# EXERCISE GOAL
Below are some records; find each line that carries the word "absolute" and copy it.

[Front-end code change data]
"""

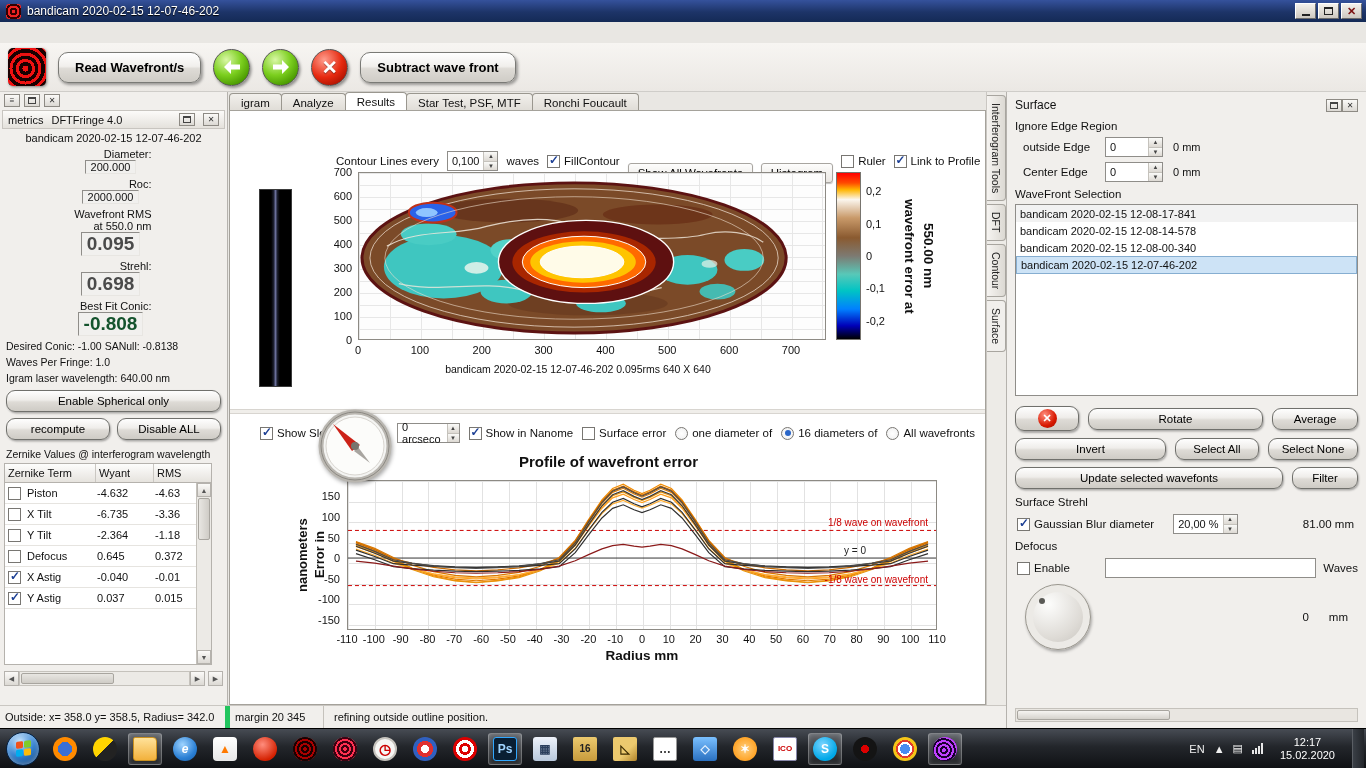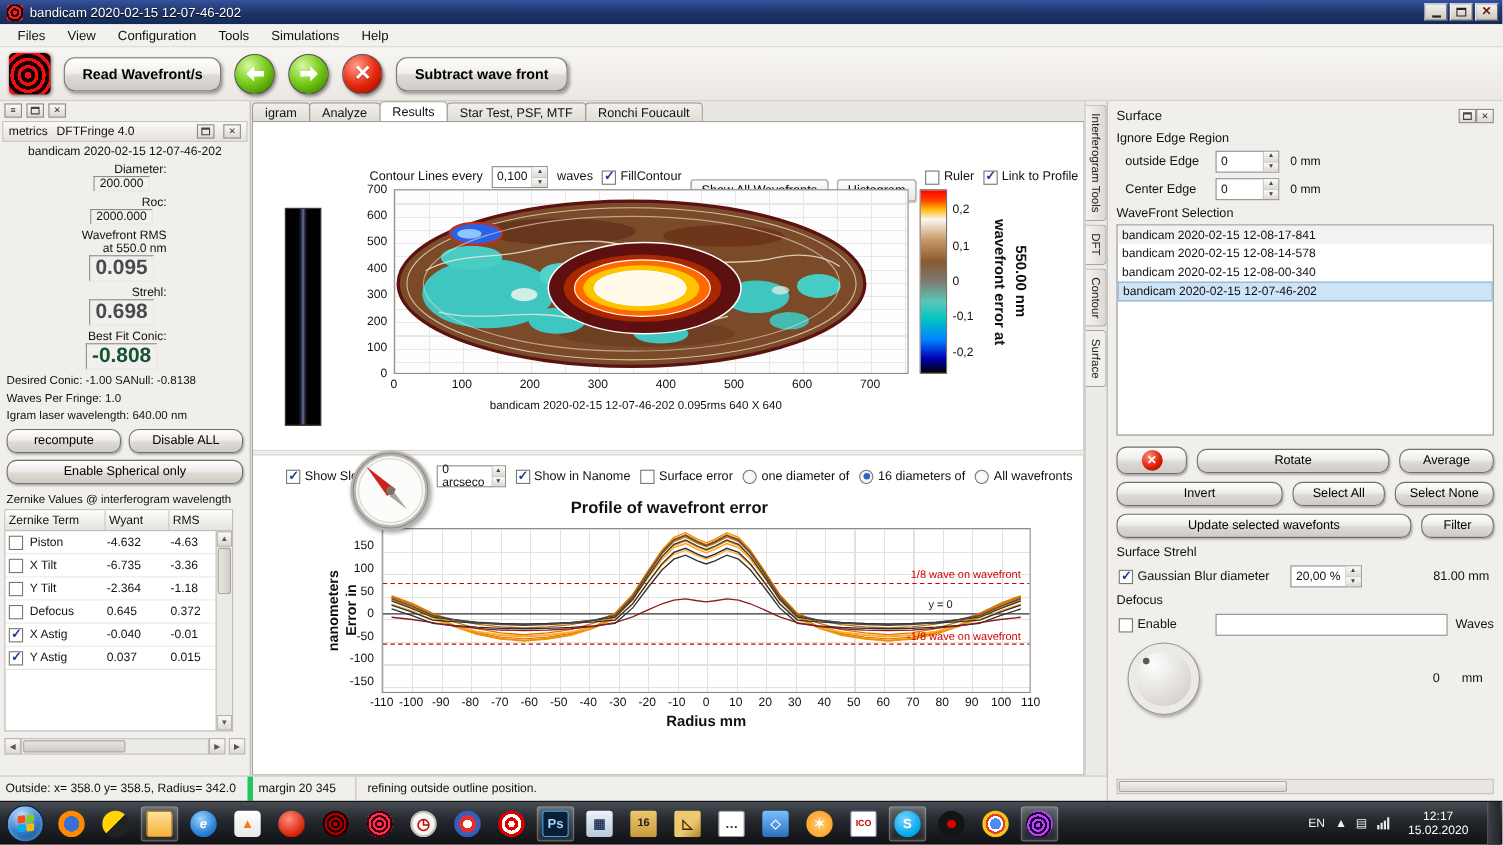--- a/index.html
+++ b/index.html
@@ -247,28 +247,20 @@
         <span class="g-min"></span>
       </div>
     <div class="cap-btn">
         <span class="g-max"></span>
       </div>
     <div class="cap-btn">
         <span class="g-x">✕</span>
       </div>
   </div>
 
-  <div id="menubar">
-      <div class="menu-item">Files</div>
-      <div class="menu-item">View</div>
-      <div class="menu-item">Configuration</div>
-      <div class="menu-item">Tools</div>
-      <div class="menu-item">Simulations</div>
-      <div class="menu-item">Help</div>
-    </div>
 
   <div id="toolbar">
     <div class="tb-appicon"></div>
     <button class="btn-big">Read Wavefront/s</button>
     <div class="rnd green">
       <svg width="20" height="16" viewBox="0 0 20 16">
           <path d="M9 1 L2 8 L9 15 L9 10.5 L18 10.5 L18 5.5 L9 5.5 Z" fill="#fff"></path>
         </svg>
     </div>
     <div class="rnd green">
@@ -317,25 +309,25 @@
       <div class="inset big">0.698</div>
     </div>
     <div class="frow">
       <div class="flabel">Best Fit Conic:</div>
       <div class="inset big muted">-0.808</div>
     </div>
     <div class="iline">Desired Conic:  -1.00 SANull: -0.8138</div>
     <div class="iline">Waves Per Fringe:  1.0</div>
     <div class="iline">Igram laser wavelength:  640.00 nm</div>
     <div class="btnrow">
+      <button class="btn7 grow">Enable Spherical only</button>
+    </div>
+    <div class="btnrow">
       <button class="btn7 grow">recompute</button>
       <button class="btn7 grow">Disable ALL</button>
-    </div>
-    <div class="btnrow">
-      <button class="btn7 grow">Enable Spherical only</button>
     </div>
     <div class="ztitle">Zernike Values @ interferogram wavelength</div>
     <div id="ztable">
       <div class="zhead">
         <div class="zc c1">Zernike Term</div>
         <div class="zc c2">Wyant</div>
         <div class="zc c3">RMS</div>
       </div>
       <div id="zbody">
           <div class="zrow">

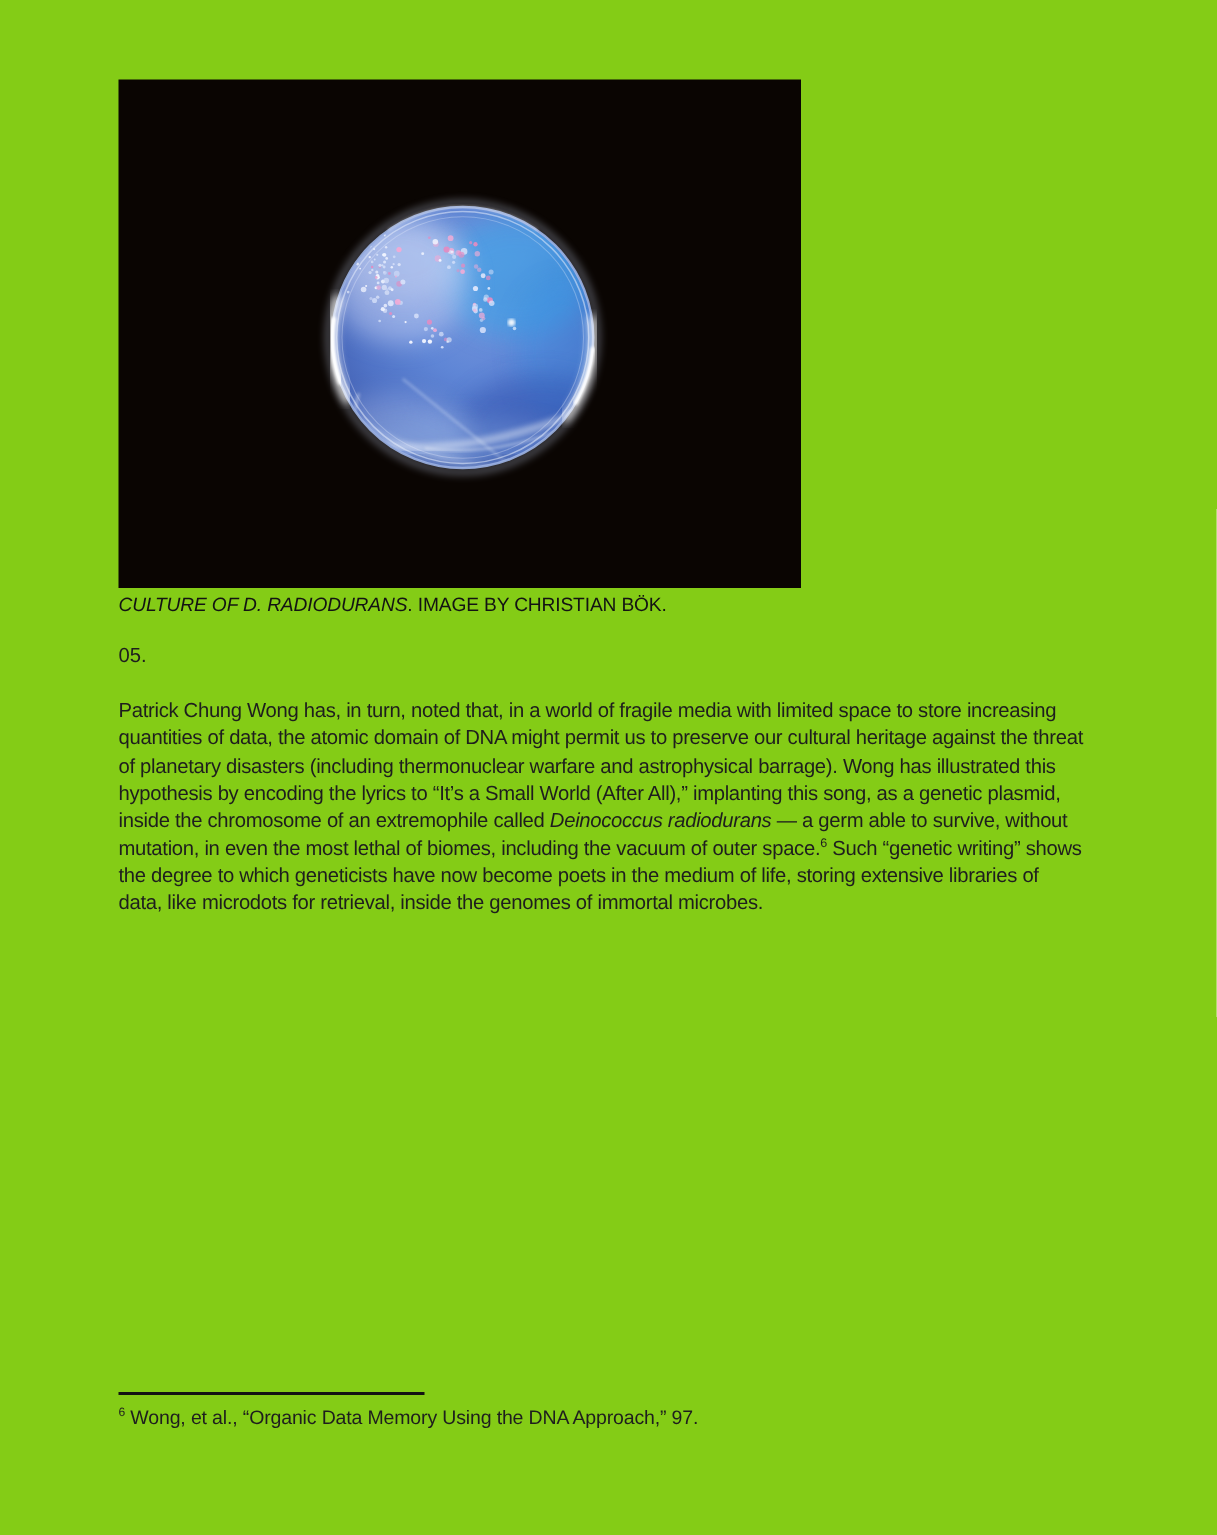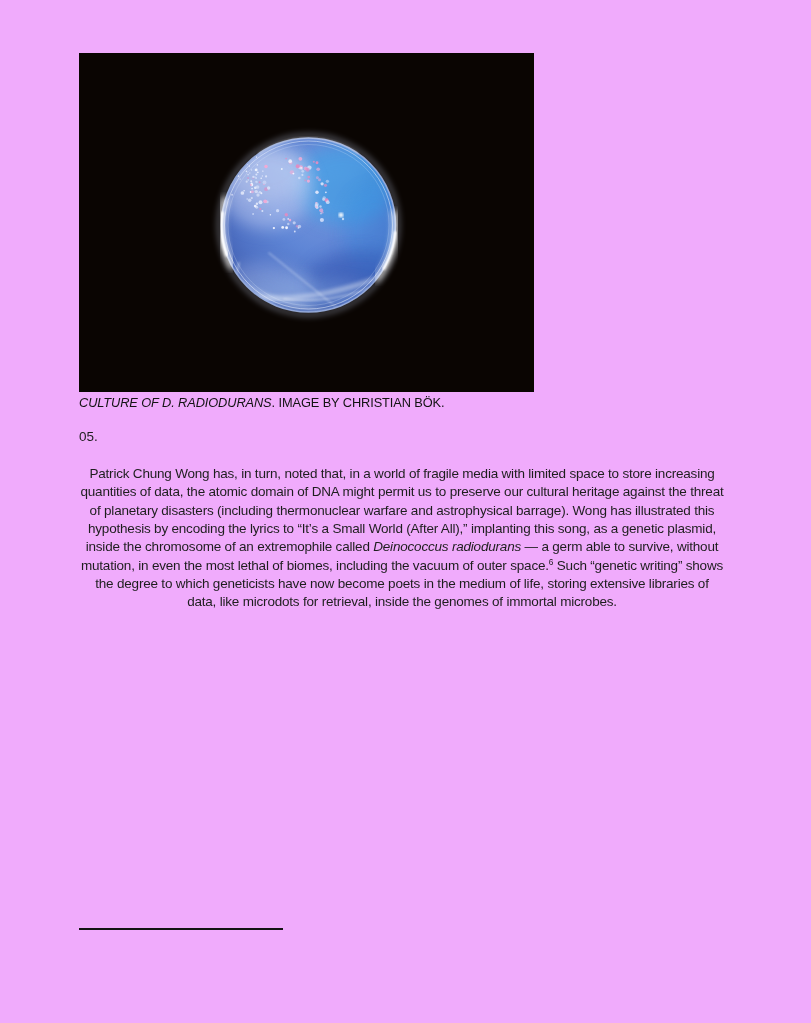--- a/index.html
+++ b/index.html
@@ -2,21 +2,21 @@
 <html><head>
 <meta charset="utf-8">
 <style>
   html, body { margin: 0; padding: 0; }
   body {
     width: 811px; height: 1023px;
     background: #ffffff;
     font-family: "Liberation Sans", sans-serif;
     color: #1e1e1e;
   }
-  .page { position: relative; width: 811px; height: 1023px; overflow: hidden; background: #f0abfc; }
+  .page { position: relative; width: 811px; height: 1023px; overflow: hidden; background: #84cc16; }
 
   .figure {
     position: absolute; left: 79px; top: 53px;
     width: 455px; height: 339px; margin: 0;
     background: #0a0502;
   }
   .figure svg { display: block; }
 
   .caption {
     position: absolute; left: 79px; top: 395px; width: 680px; margin: 0;
@@ -26,21 +26,21 @@
   .seg-italic { font-style: italic; }
 
   .section-number {
     position: absolute; left: 79px; top: 429px; margin: 0;
     font-size: 13.5px; line-height: 16px; color: #1e1e1e;
   }
 
   .body-text {
     position: absolute; left: 79px; top: 465px; width: 646px; margin: 0;
     font-size: 13.5px; line-height: 18.35px; letter-spacing: -0.2px;
-    color: #1e1e1e; text-align: center;
+    color: #1e1e1e; text-align: left;
   }
   sup { font-size: 0.62em; line-height: 0; vertical-align: super; }
 
   .footnote-rule {
     position: absolute; left: 79px; top: 928px;
     width: 204px; height: 2px; background: #131313;
   }
   .footnote {
     position: absolute; left: 79px; top: 936px; width: 640px; margin: 0;
     font-size: 13px; line-height: 17px; letter-spacing: -0.1px;
@@ -251,14 +251,15 @@
   </figure>
 
   <p class="caption"><span class="seg-italic">CULTURE OF D. RADIODURANS</span><span>. IMAGE BY CHRISTIAN BÖK.</span></p>
 
   <p class="section-number">05.</p>
 
   <p class="body-text"><span>Patrick Chung Wong has, in turn, noted that, in a world of fragile media with limited space to store increasing quantities of data, the atomic domain of DNA might permit us to preserve our cultural heritage against the threat of planetary disasters (including thermonuclear warfare and astrophysical barrage). Wong has illustrated this hypothesis by encoding the lyrics to “It’s a Small World (After All),” implanting this song, as a genetic plasmid, inside the chromosome of an extremophile called </span><span class="seg-italic">Deinococcus radiodurans</span><span> — a germ able to survive, without mutation, in even the most lethal of biomes, including the vacuum of outer space.</span><sup>6</sup><span> Such “genetic writing” shows the degree to which geneticists have now become poets in the medium of life, storing extensive libraries of data, like microdots for retrieval, inside the genomes of immortal microbes.</span></p>
 
   <div class="footnote-rule"></div>
 
+  <p class="footnote"><sup>6</sup><span> Wong, et al., “Organic Data Memory Using the DNA Approach,” 97.</span></p>
 
 </div>
 
 </body></html>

"""

# RESPONSE TO THIS EXERCISE
     position: absolute; left: 79px; top: 53px;
     position: absolute; left: 79px; top: 395px; width: 680px; margin: 0;
     position: absolute; left: 79px; top: 429px; margin: 0;
     position: absolute; left: 79px; top: 465px; width: 646px; margin: 0;
     position: absolute; left: 79px; top: 928px;
     position: absolute; left: 79px; top: 936px; width: 640px; margin: 0;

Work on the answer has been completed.